*** Extracted records ***

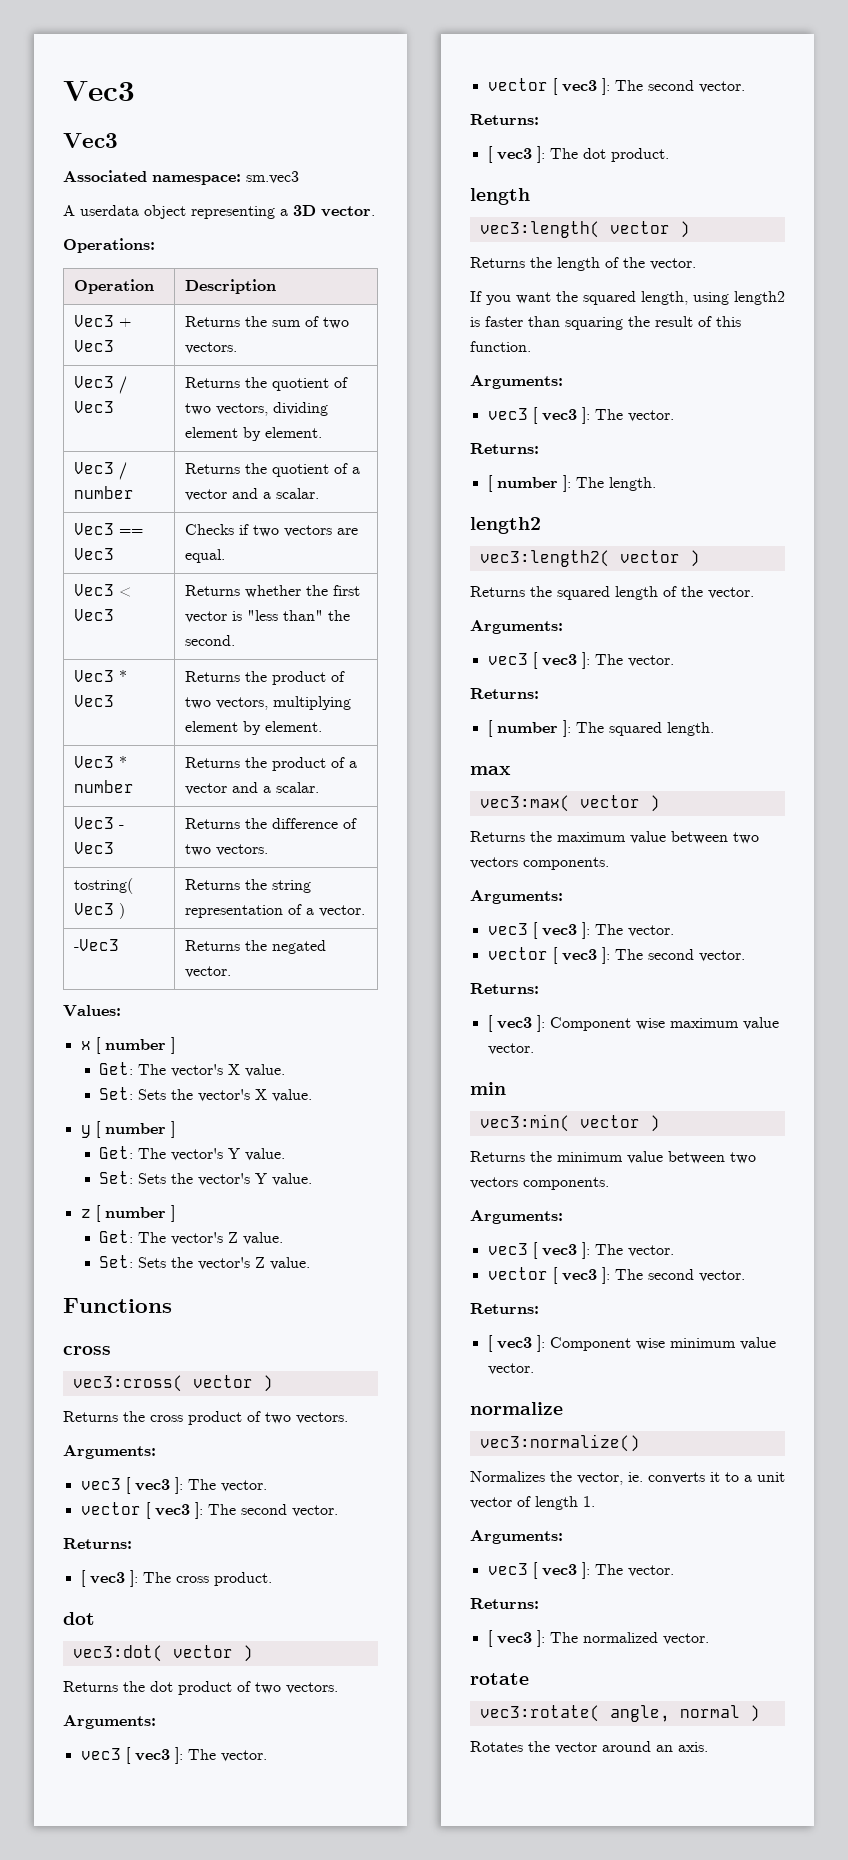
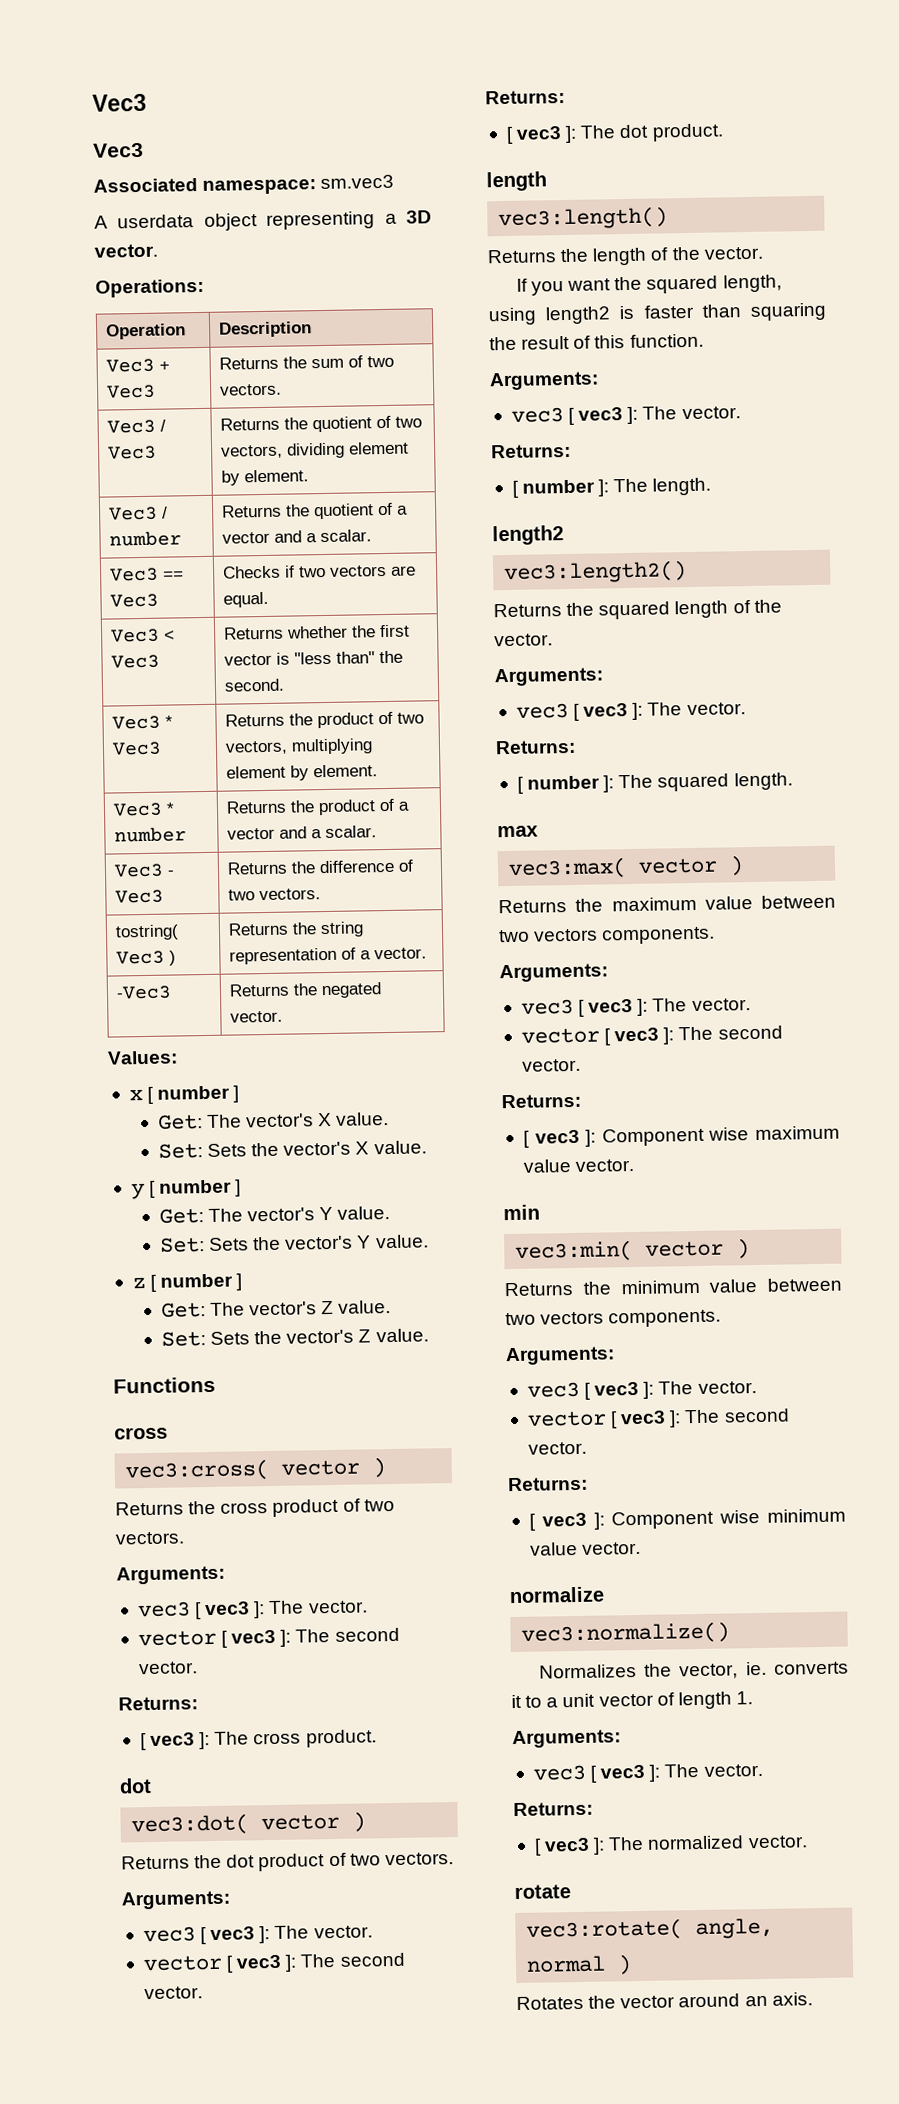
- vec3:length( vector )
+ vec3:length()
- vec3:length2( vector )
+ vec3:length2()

*** End of Extracted records ***
*** Extracted records ***

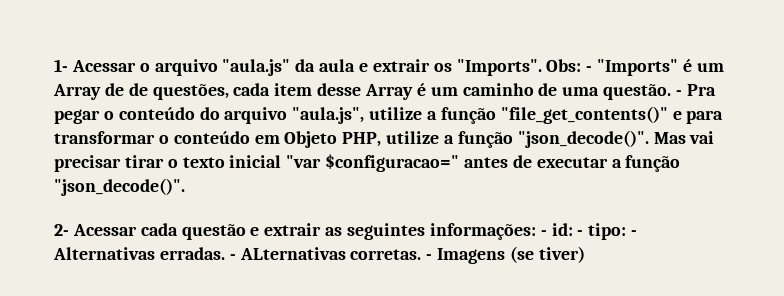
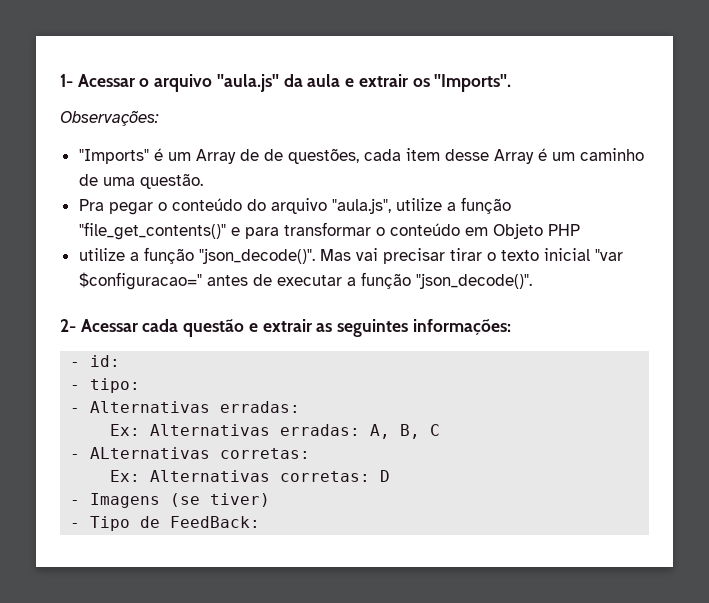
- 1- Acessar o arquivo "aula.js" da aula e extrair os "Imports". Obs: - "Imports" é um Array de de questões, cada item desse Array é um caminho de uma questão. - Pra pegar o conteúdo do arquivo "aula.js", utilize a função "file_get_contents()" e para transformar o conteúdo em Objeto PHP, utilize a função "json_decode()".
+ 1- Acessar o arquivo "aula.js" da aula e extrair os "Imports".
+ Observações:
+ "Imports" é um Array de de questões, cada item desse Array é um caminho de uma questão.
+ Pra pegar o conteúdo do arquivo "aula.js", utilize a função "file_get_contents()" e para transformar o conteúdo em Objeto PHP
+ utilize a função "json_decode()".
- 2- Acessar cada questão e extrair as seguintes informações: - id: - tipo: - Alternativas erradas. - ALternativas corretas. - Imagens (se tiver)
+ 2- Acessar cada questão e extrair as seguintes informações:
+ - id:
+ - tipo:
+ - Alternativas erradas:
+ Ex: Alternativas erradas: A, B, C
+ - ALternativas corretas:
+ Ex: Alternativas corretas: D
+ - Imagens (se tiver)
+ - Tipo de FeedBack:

*** End of Extracted records ***
*** Extracted records ***

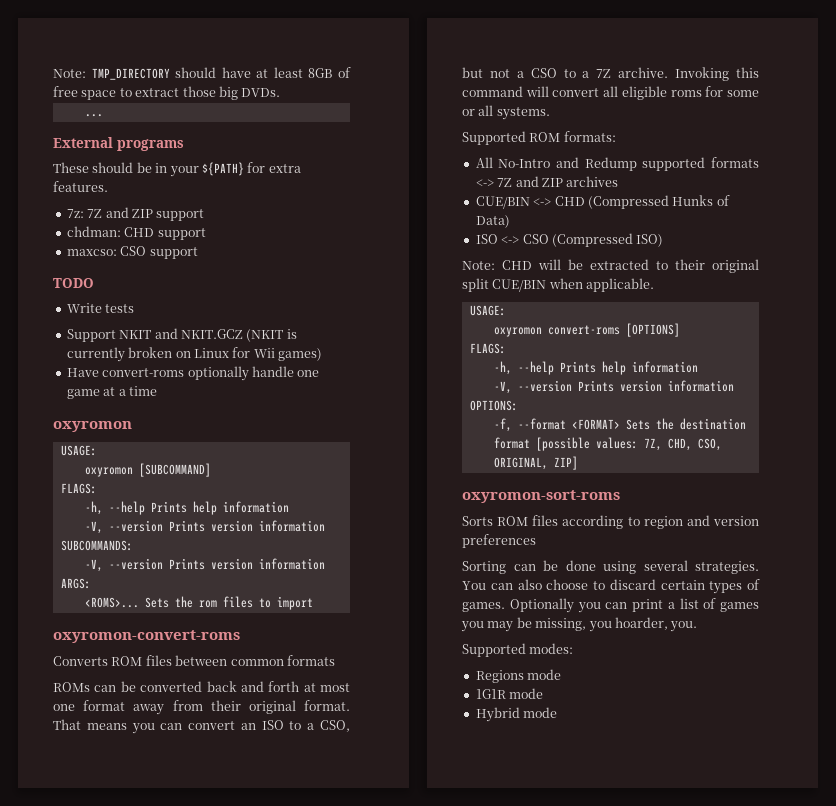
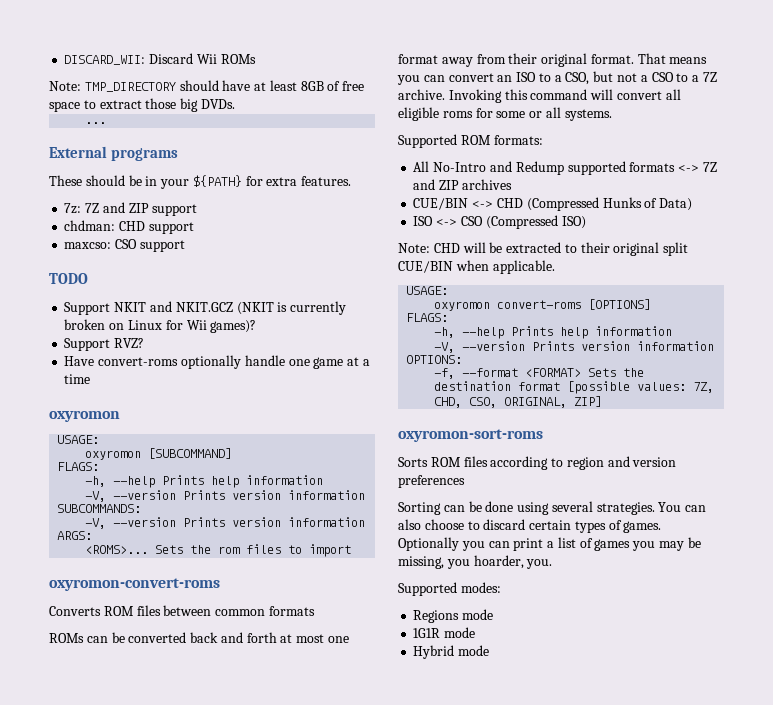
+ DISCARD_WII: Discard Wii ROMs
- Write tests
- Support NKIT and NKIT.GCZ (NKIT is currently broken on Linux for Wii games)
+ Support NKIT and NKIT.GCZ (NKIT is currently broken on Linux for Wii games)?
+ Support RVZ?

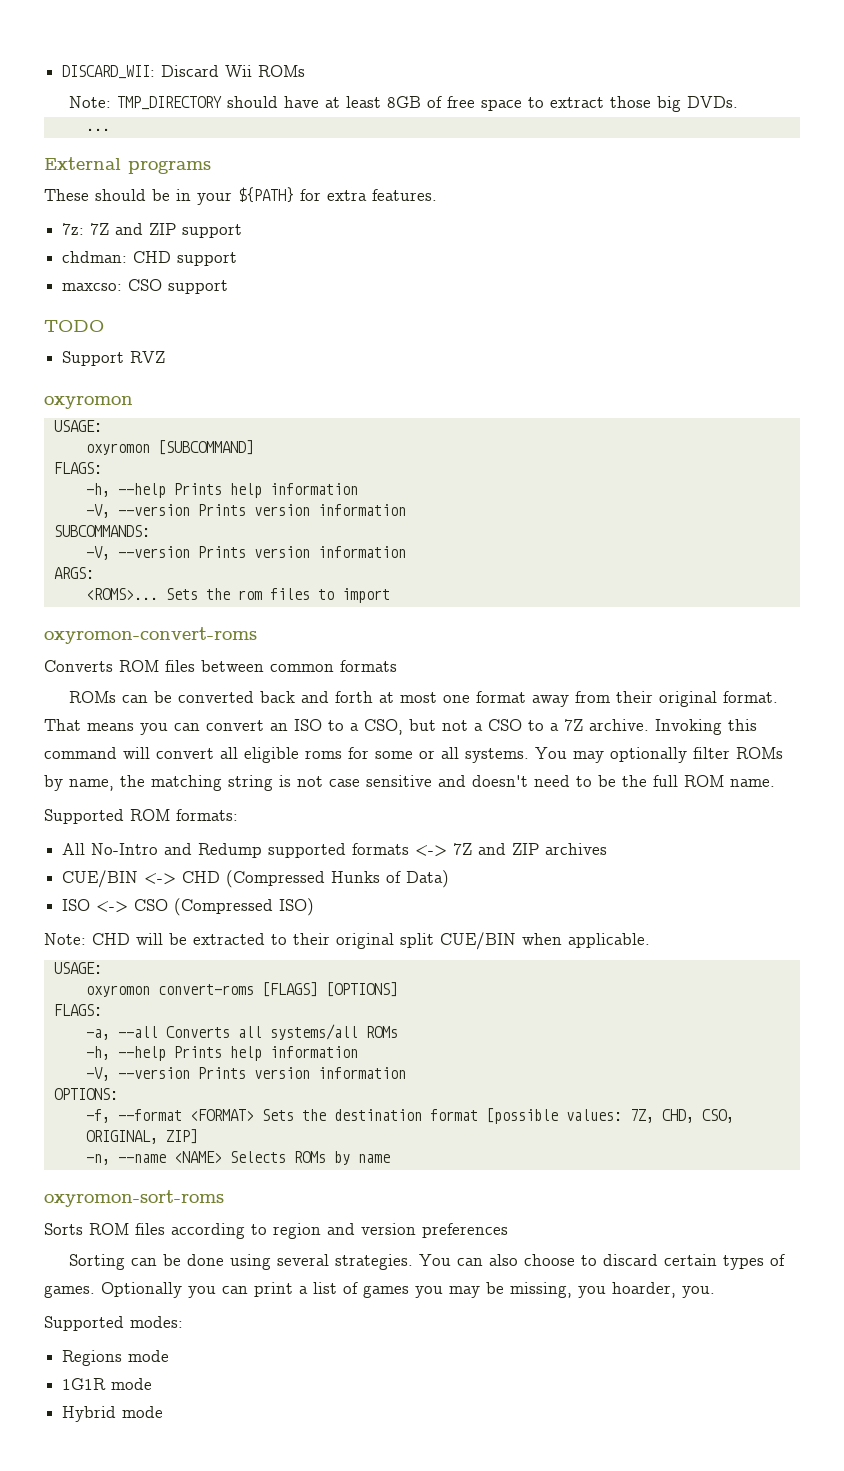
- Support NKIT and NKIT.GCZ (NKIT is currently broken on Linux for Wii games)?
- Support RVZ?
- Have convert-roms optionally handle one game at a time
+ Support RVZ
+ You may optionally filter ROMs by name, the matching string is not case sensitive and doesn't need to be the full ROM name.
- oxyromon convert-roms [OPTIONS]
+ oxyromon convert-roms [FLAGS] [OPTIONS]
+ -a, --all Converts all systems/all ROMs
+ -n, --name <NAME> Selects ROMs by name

*** End of Extracted records ***

* Task goal *
Return only the stretch of the material above from the line holding "- oxyromon convert-roms [OPTIONS]" through the line holding "Selects ROMs by name", copied exactly.

* Answer to this exercise *
- oxyromon convert-roms [OPTIONS]
+ oxyromon convert-roms [FLAGS] [OPTIONS]
+ -a, --all Converts all systems/all ROMs
+ -n, --name <NAME> Selects ROMs by name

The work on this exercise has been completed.